JK Flesh debuted in 2012 with the album ‘Posthuman’ on 3BY3, but it’s lineage can be traced right back to Kevin “K-Mart” Martin and the pair’s psychedelic industrial techno project, The Sidewinder, which was picked up by Mille Plateaux in 1996. The studio pet-name would later become his alter-ego, as Broadrick explained to Resident Advisor in a 2012 interview: " JK Flesh is the angry, hateful, disenchanted side of what I do with electronic beat-driven/bass-driven music."
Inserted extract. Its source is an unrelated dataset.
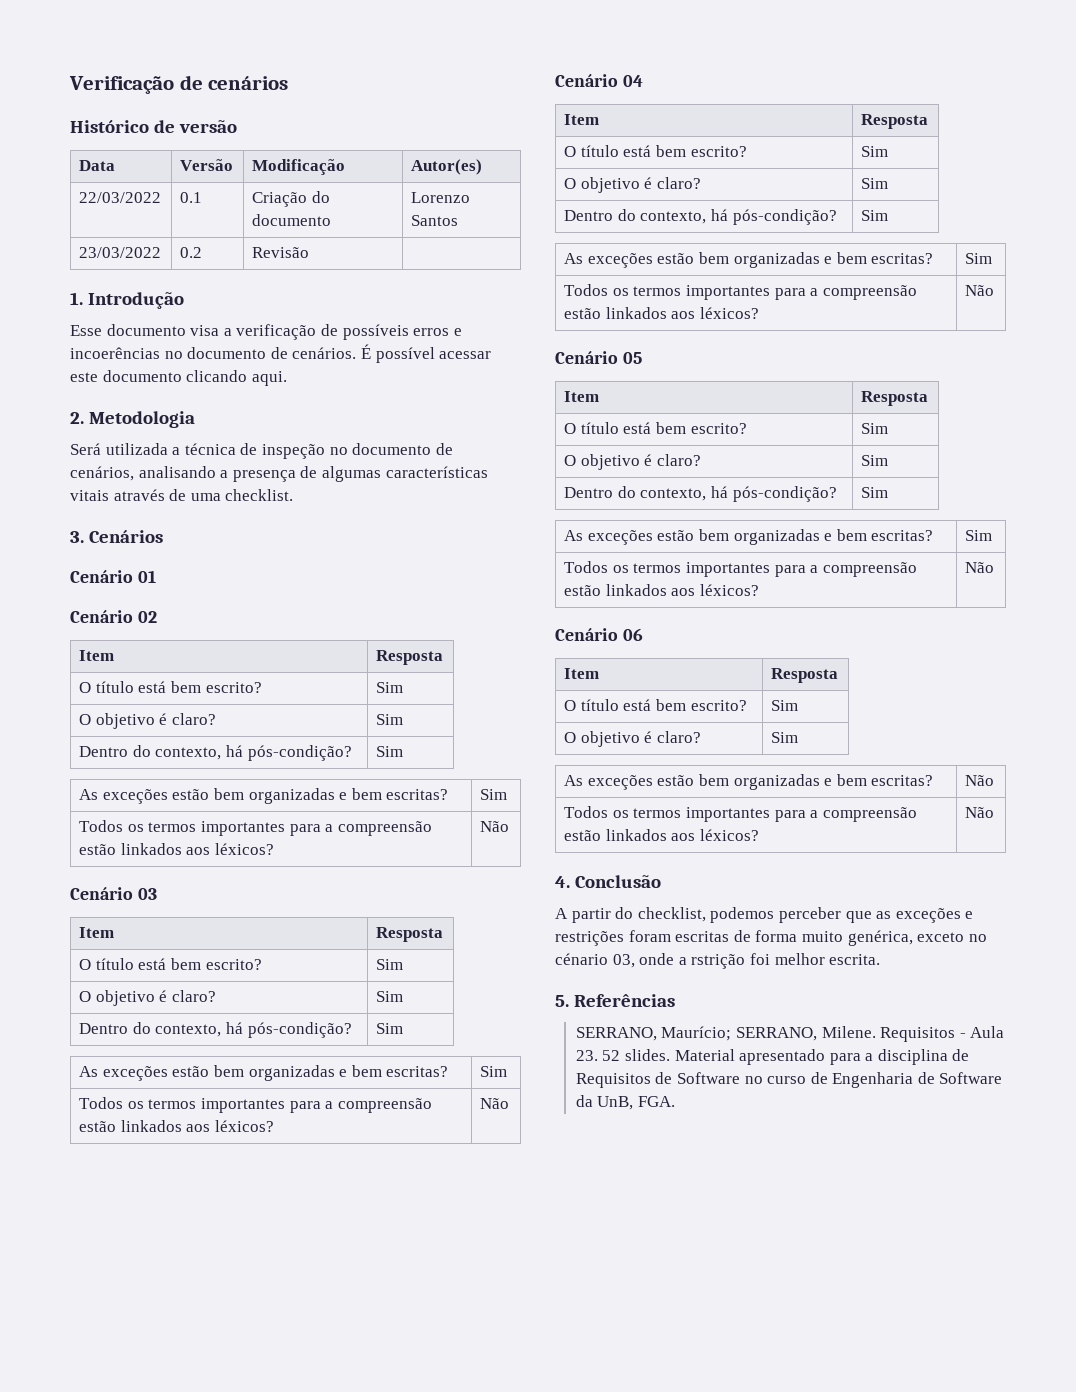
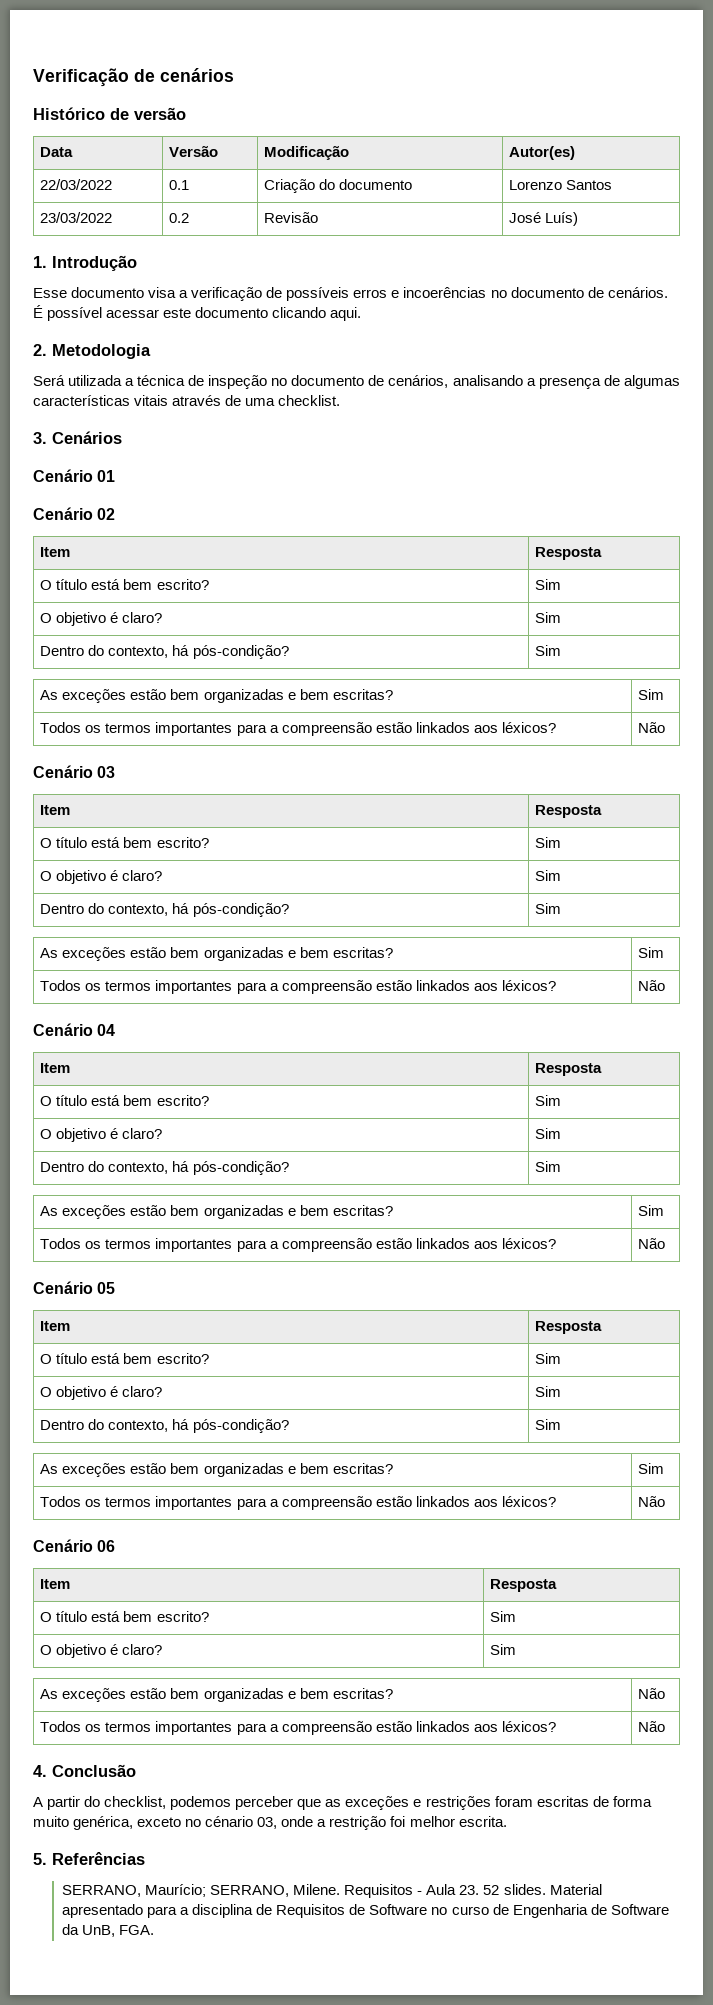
(310, 252) none -> [509,212,579,226] José Luís)
[691,954,746,969] rstrição -> [329,1816,387,1830] restrição

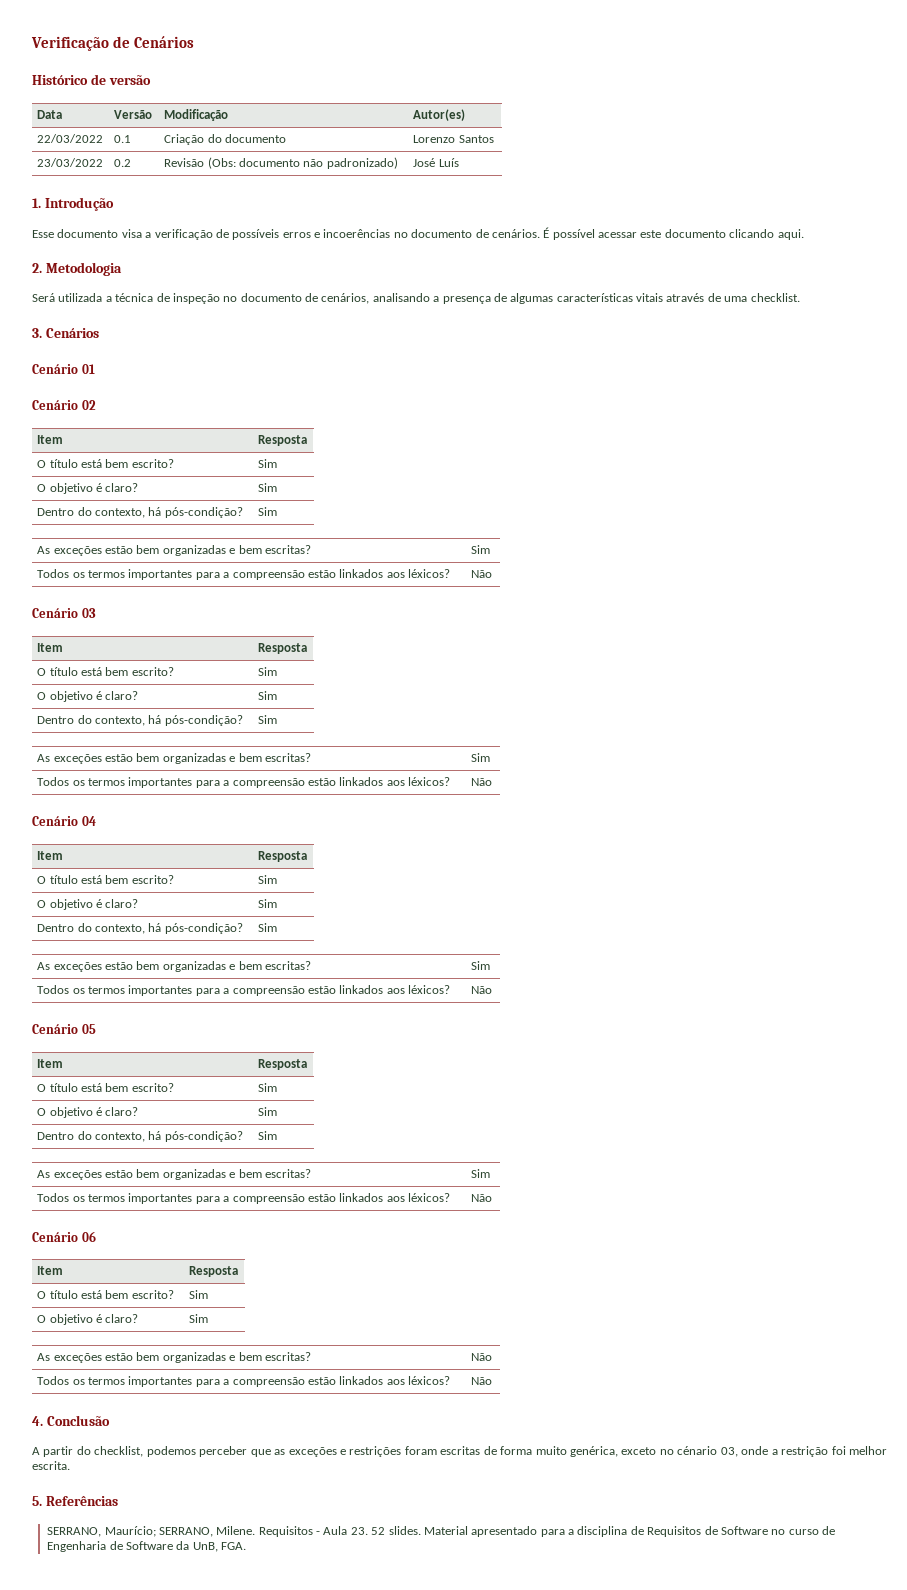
[160,68,234,82] cenários -> [134,36,195,48] Cenários
(319, 217) none -> [207,157,398,169] (Obs: documento não padronizado)
[545,212,579,226] Luís) -> [438,158,459,167] Luís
There’s been the stinging ‘Worship Is The Cleansing Of The Imagination’ since, a split with Prurient, and this year’s ‘Suicide Estate’ EP on Hospital Productions. Electric Deluxe had the honour of bringing the next JK Flesh album kicking and screaming into the world – “Rise Above” was released in June 2016, and displayed an move towards a new form of sludge industrial techno. Legendary techno label Downwards, put out the ‘Nothing Is Free’ 12" single next, complete with Surgeon remix. Forthcoming releases on Hospital Productions, Downwards and Inner Surface are next to come in 2017.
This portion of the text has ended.